True, the chancellor's findings of facts, approved by the court in banc, are entitled to the same weight as the verdict of a jury; but here the evidence was wholly insufficient to support a verdict setting aside the deeds in question. When challenged on appeal, such findings must be supported by sufficient evidence (Worral's App., 110 Pa. 349; Bergner v. Bergner, 219 Pa. 113, 116); such is our language in many cases (see New York Pa. Co. v. N.Y. Central R. R. Co., 280 Pa. 297; Gassner v. Gassner, 280 Pa. 313; Keally's Est., 275 Pa. 455; Colwer v. Meyer, 272 Pa. 323; Friedline v. Hoffman, 271 Pa. 530, 535; Dickey v. Norris, 216 Pa. 184; Schmeck v. Muhlenberg Twp. S. Dist., 60 Pa. Super. 183), and where we have said such findings will not be disturbed when supported by evidence, sufficient evidence was necessarily implied, for a finding not based thereon is an error in law which can and should be corrected. Furthermore, where the case turns upon reasoning or inferences to be drawn from the facts, the trial court's conclusions are always open for review: McConville v. Ingham et al., 268 Pa. 507; Kutz's App., 100 Pa. 75; Sproull's App., 71 Pa. 137; Philips's App., 68 Pa. 130; Altaffer v. Anderson Auto Co., 77 Pa. Super. 63. In the instant case plaintiff's lay evidence was negligible and, under the circumstances, the opinions of their physicians, who were absent when the deeds were executed, cannot stand in face of the established facts: Snyder's Est., 279 Pa. 63; Draper's Est., 215 Pa. 314; Klein's Est., 207 Pa. 191; see also Keller v. Lawson, 261 Pa. 489; Kane's Est., 206 Pa. 204; Fidelity Co., Admr., v. Weitzel, 152 Pa. 498, 502; Com. v. Leach et ux., 156 Mass. 99, 30 N.E. 163. The opinion that a man was physically unable to sign a deed is of no avail against the fact that he actually did sign it.

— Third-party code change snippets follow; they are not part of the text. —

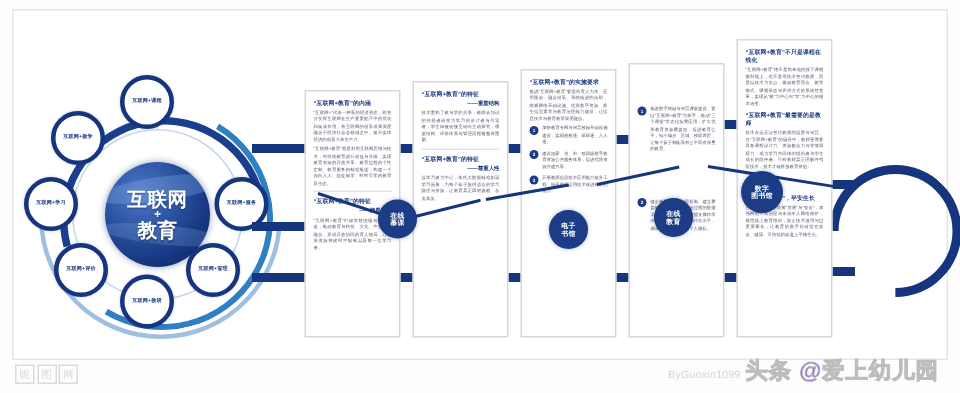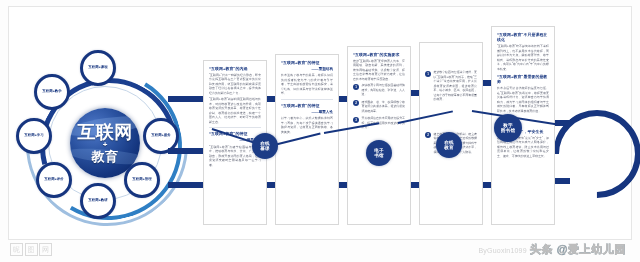--- a/index.html
+++ b/index.html
@@ -34,7 +34,7 @@
     position:absolute;inset:0;display:flex;flex-direction:column;align-items:center;justify-content:center;
     color:#fff;font-weight:bold;line-height:1.03;z-index:3;text-shadow:0 1px 1px rgba(0,0,0,.35);
   }
-  .gt1{font-size:18px;letter-spacing:.4px;}
+  .gt1{font-size:13px;letter-spacing:.4px;}
   .gt2{font-size:8px;margin:0px 0;}
   .gt3{font-size:13px;letter-spacing:.4px;}
 

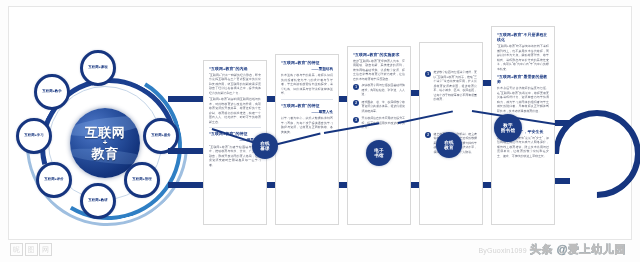--- a/index.html
+++ b/index.html
@@ -107,7 +107,7 @@
   .wm-url{font-size:10px;color:#c0c0c0;letter-spacing:.6px;font-weight:bold;}
   .wm-right{position:absolute;right:14px;bottom:5px;display:flex;align-items:baseline;gap:3px;}
   .wm-by{font-size:7px;color:#d3d3d3;letter-spacing:.2px;}
-  .wm-tt{font-size:11px;color:#0c4a6e;font-weight:bold;letter-spacing:.6px;
+  .wm-tt{font-size:15px;color:#8b5cf6;font-weight:bold;letter-spacing:.6px;
          -webkit-text-stroke:.6px #bdbdbd;}
 </style>
 </head>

In making the transfer in question Fay was carrying out a long-cherished and declared purpose of creating a joint ownership of his property with right of survivorship. His building and loan association stock was so held, and five days before the execution of the deeds he had accompanied his wife to the bank and caused his account there to be placed in their joint names and the validity of that act was sustained by the orphans' court. Mrs. Fay had occupied the position of wife and mother in their home for thirty-five years and was properly the first object of her husband's solicitude; that he saw fit to provide for her by deed in place of a will is of little moment. Had he chosen the latter method, the proof would not have justified an issue to determine its validity; as such should be awarded only where the evidence would sustain a verdict for either party: Tetlow's Est., 269 Pa. 486; Fleming's Est., 265 Pa. 399, 280 Pa. 252.
The instant case is similar to Moorhead v. Scovel, 210 Pa. 446, where we reversed the lower court for setting aside a deed upon evidence like that here in question. There, speaking for the court, our late Brother POTTER says, in effect, that the facts stated by the physicians do not warrant the inferences they draw from them and that in the absence of fraud or undue influence [neither of which is present in the instant case], mere weakness of intellect, resulting from sickness or old age, is no ground for avoiding a deed if sufficient intelligence remains to comprehend the transaction; to like import is 13 Corpus Juris, p. 262. It is the duty of the courts to see that a man's disposition of his estate is not set aside upon insufficient evidence. See Cauffman v. Long, 82 Pa. 72, 80.
In view of our conclusions, as above stated, it is not necessary to decide whether the party through whom the title passed from Fay to Fay and wife should have been made a defendant in this action.
The decree is reversed and plaintiffs' bill is dismissed at their costs.